▸ **ENTRIES PROVIDED**:
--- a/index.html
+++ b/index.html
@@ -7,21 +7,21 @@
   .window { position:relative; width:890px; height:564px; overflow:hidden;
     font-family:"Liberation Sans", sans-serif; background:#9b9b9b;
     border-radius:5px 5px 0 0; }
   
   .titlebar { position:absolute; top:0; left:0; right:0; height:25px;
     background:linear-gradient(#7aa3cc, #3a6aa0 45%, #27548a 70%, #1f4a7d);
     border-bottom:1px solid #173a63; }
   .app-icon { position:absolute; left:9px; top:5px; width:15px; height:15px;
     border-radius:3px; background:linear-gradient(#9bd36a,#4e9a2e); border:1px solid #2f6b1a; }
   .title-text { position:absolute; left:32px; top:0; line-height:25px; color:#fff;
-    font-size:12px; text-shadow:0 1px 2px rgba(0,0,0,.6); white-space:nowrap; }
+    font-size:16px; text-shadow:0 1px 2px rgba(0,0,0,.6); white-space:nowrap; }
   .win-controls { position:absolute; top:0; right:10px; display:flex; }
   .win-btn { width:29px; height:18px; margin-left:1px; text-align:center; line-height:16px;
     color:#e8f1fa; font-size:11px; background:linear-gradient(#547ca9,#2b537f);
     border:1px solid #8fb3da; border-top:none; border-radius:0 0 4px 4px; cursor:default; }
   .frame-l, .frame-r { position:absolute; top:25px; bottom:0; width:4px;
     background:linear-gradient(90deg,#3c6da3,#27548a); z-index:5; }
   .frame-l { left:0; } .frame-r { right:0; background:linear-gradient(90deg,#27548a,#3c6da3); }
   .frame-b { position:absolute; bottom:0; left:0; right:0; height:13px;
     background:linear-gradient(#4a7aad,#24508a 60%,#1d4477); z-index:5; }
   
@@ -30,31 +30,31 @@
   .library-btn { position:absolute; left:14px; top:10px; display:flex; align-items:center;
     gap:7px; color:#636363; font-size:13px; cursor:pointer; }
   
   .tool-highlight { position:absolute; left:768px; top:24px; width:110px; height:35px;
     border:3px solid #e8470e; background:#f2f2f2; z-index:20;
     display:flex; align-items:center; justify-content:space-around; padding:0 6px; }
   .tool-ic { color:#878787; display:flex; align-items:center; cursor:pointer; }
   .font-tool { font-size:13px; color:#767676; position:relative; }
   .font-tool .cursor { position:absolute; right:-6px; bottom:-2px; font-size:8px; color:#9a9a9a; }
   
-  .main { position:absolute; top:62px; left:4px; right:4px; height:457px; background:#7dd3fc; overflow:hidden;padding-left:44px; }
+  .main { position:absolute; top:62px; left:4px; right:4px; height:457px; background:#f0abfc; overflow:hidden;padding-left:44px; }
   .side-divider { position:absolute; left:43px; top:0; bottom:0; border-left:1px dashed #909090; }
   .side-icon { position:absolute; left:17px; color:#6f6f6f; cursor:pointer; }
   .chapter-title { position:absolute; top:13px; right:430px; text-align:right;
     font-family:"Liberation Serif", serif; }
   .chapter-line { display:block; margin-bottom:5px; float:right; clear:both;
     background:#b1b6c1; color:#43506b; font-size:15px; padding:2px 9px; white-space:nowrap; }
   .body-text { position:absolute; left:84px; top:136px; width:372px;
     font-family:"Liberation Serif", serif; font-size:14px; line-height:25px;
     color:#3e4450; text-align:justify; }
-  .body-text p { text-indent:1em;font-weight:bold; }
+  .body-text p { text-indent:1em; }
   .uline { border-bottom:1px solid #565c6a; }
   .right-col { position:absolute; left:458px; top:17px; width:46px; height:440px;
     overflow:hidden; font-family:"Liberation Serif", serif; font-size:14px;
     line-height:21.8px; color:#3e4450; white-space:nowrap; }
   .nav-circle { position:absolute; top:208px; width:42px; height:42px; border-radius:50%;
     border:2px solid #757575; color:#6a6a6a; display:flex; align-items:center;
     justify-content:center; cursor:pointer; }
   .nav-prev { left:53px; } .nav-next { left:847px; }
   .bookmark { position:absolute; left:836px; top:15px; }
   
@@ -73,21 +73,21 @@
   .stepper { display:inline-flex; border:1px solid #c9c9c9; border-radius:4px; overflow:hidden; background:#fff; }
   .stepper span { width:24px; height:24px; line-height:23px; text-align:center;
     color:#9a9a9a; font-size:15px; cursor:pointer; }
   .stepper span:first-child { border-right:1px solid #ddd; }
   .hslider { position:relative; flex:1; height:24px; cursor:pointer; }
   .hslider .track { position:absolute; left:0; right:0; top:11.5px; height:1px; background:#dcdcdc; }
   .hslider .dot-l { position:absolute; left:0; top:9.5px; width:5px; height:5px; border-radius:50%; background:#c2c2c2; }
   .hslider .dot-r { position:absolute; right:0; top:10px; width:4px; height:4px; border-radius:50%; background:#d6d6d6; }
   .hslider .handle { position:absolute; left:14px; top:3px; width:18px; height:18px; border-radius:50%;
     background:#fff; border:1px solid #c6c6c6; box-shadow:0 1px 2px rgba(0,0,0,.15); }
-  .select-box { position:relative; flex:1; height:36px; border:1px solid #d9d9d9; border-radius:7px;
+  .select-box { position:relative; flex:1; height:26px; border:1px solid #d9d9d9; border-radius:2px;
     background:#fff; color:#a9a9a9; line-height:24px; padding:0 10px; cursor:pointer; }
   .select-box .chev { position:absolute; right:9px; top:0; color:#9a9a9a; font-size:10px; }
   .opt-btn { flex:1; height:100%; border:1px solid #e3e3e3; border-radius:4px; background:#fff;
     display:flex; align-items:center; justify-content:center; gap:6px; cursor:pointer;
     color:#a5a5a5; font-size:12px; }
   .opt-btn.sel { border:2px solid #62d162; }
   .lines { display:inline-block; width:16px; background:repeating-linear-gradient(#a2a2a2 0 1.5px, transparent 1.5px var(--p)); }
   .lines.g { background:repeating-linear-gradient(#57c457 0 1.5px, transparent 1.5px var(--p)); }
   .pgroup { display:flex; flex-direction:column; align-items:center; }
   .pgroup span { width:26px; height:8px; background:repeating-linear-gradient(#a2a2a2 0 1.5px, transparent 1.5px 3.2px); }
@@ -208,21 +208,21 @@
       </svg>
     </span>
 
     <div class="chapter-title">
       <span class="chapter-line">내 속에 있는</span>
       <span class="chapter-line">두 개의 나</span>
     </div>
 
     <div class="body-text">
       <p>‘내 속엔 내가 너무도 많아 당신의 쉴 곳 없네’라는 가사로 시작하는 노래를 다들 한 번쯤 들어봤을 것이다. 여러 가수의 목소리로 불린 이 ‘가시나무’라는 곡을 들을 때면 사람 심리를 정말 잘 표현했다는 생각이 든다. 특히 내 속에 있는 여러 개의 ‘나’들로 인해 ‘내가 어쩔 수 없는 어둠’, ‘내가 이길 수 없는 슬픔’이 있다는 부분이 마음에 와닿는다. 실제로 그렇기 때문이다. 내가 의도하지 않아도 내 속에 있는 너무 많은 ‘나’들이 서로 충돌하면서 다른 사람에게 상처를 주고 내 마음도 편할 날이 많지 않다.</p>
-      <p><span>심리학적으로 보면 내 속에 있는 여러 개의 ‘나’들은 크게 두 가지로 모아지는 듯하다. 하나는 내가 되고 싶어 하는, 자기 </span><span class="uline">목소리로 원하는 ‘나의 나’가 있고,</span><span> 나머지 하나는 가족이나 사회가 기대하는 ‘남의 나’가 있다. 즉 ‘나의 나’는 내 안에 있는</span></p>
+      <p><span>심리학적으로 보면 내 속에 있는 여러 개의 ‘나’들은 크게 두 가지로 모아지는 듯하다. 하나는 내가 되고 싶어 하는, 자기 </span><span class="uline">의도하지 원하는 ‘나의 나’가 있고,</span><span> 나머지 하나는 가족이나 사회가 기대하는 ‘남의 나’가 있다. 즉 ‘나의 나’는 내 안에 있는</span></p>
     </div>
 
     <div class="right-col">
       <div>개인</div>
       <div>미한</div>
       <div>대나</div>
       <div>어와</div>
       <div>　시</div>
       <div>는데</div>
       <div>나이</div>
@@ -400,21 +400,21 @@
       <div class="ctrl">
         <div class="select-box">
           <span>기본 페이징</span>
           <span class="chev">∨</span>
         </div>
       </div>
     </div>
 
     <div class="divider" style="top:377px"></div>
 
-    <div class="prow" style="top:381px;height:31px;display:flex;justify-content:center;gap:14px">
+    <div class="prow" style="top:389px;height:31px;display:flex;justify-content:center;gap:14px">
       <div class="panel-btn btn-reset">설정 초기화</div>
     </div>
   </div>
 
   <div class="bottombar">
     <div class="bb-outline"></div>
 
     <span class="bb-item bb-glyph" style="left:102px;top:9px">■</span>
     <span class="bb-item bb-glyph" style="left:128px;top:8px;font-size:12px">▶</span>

▸ **WHAT YOU WILL DO**: When a line of the data holds the string "rgba", pick it out and copy it.

▸ **TASK RESULT**:
-    font-size:12px; text-shadow:0 1px 2px rgba(0,0,0,.6); white-space:nowrap; }
+    font-size:16px; text-shadow:0 1px 2px rgba(0,0,0,.6); white-space:nowrap; }
     background:#fff; border:1px solid #c6c6c6; box-shadow:0 1px 2px rgba(0,0,0,.15); }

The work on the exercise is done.